Labor Cost Management

The fate of the FTC’s ‘noncompete’ rule appears muddled after early court decisions (updated)

Hospital advocacy groups continue to state their case that a ban on noncompete agreements at for-profit institutions will lead to chaos in the healthcare labor market.

August 1, 2024 6:02 pm

Aug. 20 update: This article has been updated with news that a court has halted the FTC’s rule from taking effect. See the update below.

A highly scrutinized rule prohibiting employers from using noncompete agreements has received a mixed reaction in the courts during the leadup to its implementation.

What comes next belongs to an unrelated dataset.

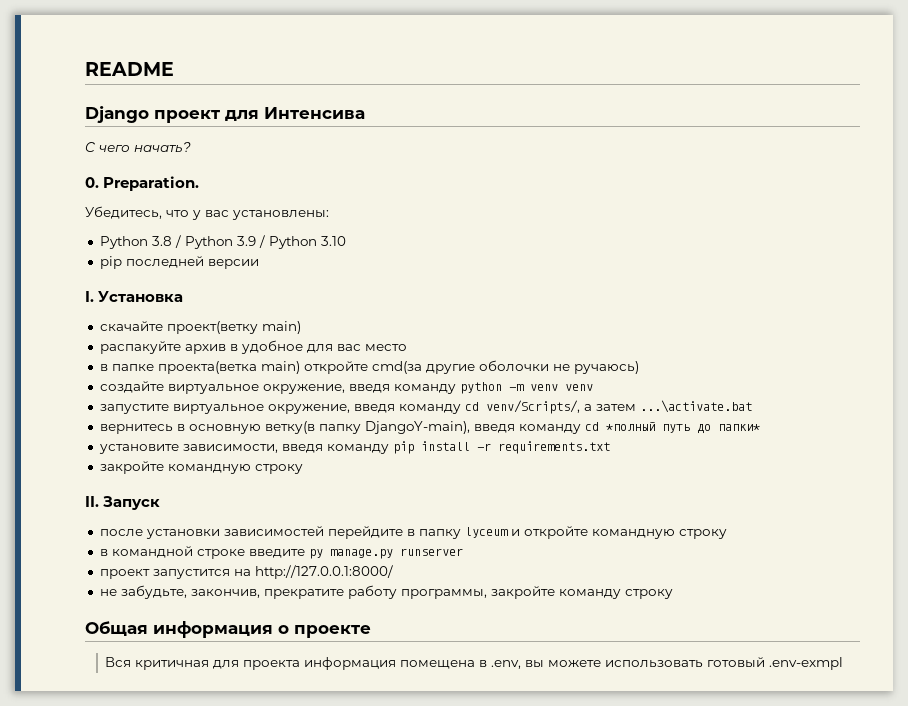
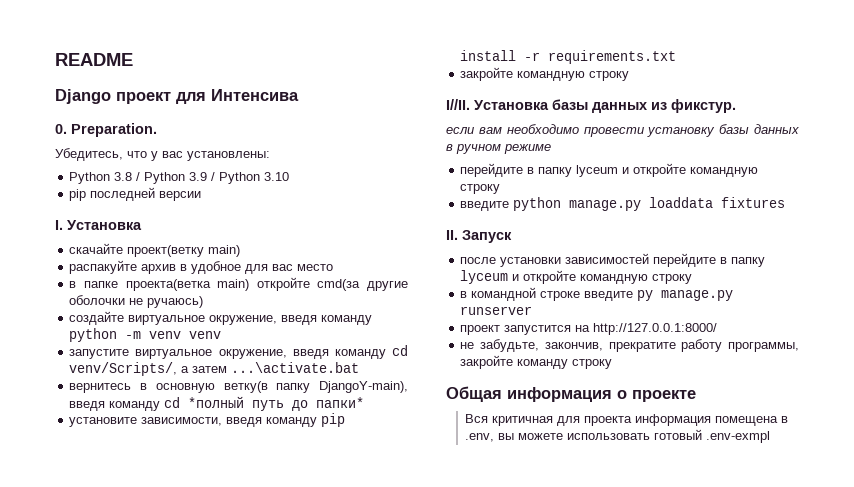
- C чего начать?
+ I//II. Установка базы данных из фикстур.
+ если вам необходимо провести установку базы данных в ручном режиме
+ перейдите в папку lyceum и откройте командную строку
+ введите python manage.py loaddata fixtures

Set to take effect Sept. 4, the regulations quickly became the subject of litigation after the Federal Trade Commission (FTC) published them as a final rule in May. The rule institutes new requirements across industries, banning noncompete clauses for all future hires by covered entities. Non-competes also will cease to be enforceable for all current workers, with an exception for employees who meet the rule’s definition of senior executive.

Not-for-profit (NFP) organizations generally fall outside the FTC’s enforcement authority, meaning they are not subject to the rule. Yet NFP hospitals will be affected by the provisions, including because the rule applies to physicians and any other staff who work at an NFP hospital but are employed by a for-profit staffing company. American Medical Association data puts the share of physicians who are covered by noncompete agreements at between 37% and 45%.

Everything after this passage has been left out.